La opinión de los nutricionistas
“Este intento de derogación de la ley es un intento por tapar la verdad”, señaló a TN la presidenta de la Federación Argentina de Graduados de Nutrición, Ana Cáceres. “La evidencia es sólida en relación a que el consumo impacta directamente en la malnutrición y en enfermedades no transmisibles”, agregó.
“Es una ley que se debatió profundamente con toda la evidencia científica”, indicó Cáceres. Además, destacó que del debate participaron científicos, representantes de la industria y la política. “Se construyó el mejor proyecto posible”, destacó.
“Derogar una ley que costó tanto conseguir, que es la mejor ley de la región, es invalidar una discusión que se saldó en el Congreso y se aprobó por amplia mayoría”, manifestó Cáceres. “Fue una construcción democrática y participativa y se está atacando todo eso. No se entiende el motivo”, añadió.
“Es un capricho libertario. La ley informa de manera clara y sencilla”, señaló la nutricionista, al tiempo que resaltó: “Es muy valorada por los sectores más vulnerables”.
Además, Cáceres explicó que la norma tuvo un alcance más profundo que el visual en los productos. “Muchas provincias avanzaron en ofrecer alimentación más saludable en las escuelas”, detalló.
“Derogar la ley es volver a la letra chica, donde hay que ser experto para interpretar lo que dice”, dijo la nutricionista. Frente a las críticas recibidas, Cáceres retrucó: “La industria alimenticia está siendo perjudicada pero no por el etiquetado, aunque la ley busca desalentar el consumo de ultra procesados, que se alimenten más saludablemente”.

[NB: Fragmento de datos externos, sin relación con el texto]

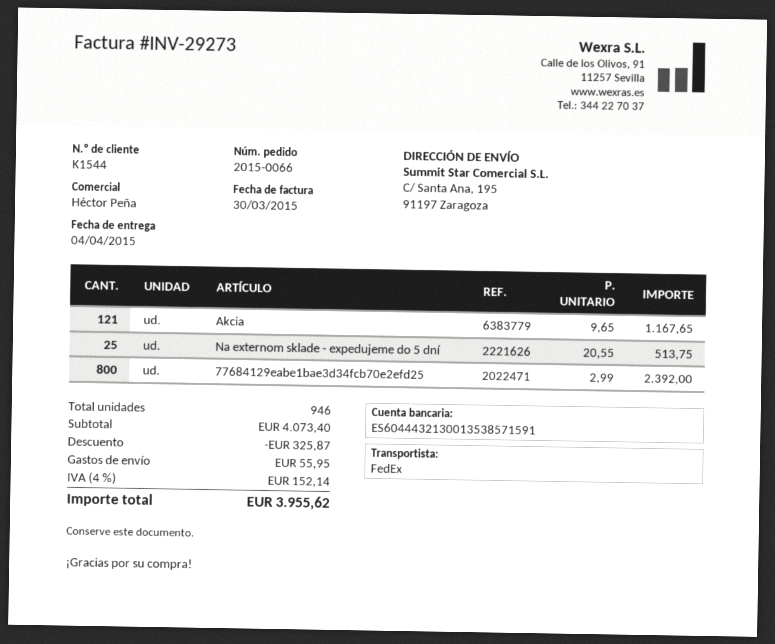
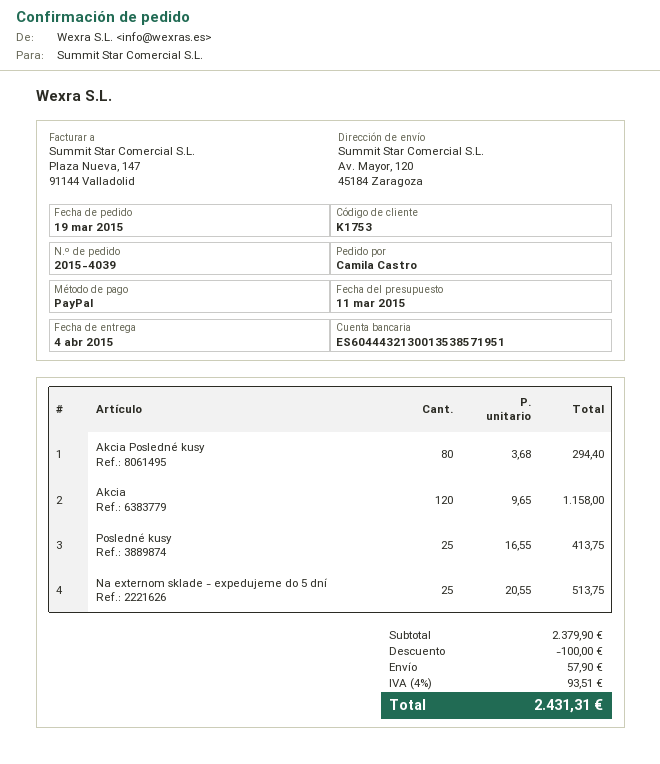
order number: 2015-0066 -> 2015-4039
customer number: K1544 -> K1753
bank account: ES6044432130013538571591 -> ES6044432130013538571951
ship to: C/ Santa Ana, 195, 91197 Zaragoza -> Av. Mayor, 120, 45184 Zaragoza
Akcia: 121 x 9.65 = 1167.65 -> 120 x 9.65 = 1158.00
77684129eabe1bae3d34fcb70e2efd25: 800 x 2.99 = 2392.00 -> none
Akcia Posledné kusy: none -> 80 x 3.68 = 294.40
Posledné kusy: none -> 25 x 16.55 = 413.75
subtotal: 4073.40 -> 2379.90
discount: 325.87 -> 100.00
shipping: 55.95 -> 57.90
tax: 4% = 152.14 -> 4% = 93.51
total: 3955.62 -> 2431.31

Rumbo al debate que impulsa el Gobierno para derogar la ley, desde FAGRAN no se van a quedar de brazos cruzados. “Ya pedimos audiencias con diputados y senadores, con los recursos que tenemos. Nos vamos a movilizar en la medida que podamos”, indicó.
“La ciudadanía acompaña la ley, le sirve y la valora. Lo tenemos comprobado”, aseguró Cáceres. “Es muy violento derogar una ley que favorece tanto a la población”, remarcó.
Respecto del lobby empresario para derogar la ley, la titular de FAGRAN afirmó: “Hay una industria que siempre estuvo en contra de la ley y hoy está posible con esta posible derogación, pero hay otra que lo está padeciendo porque está comprometida”. Luego, cuestionó al gobierno de Javier Milei: “La gente no necesita derogar esta ley, necesita una economía que funcione y pueda comprar los alimentos que necesita para vivir”.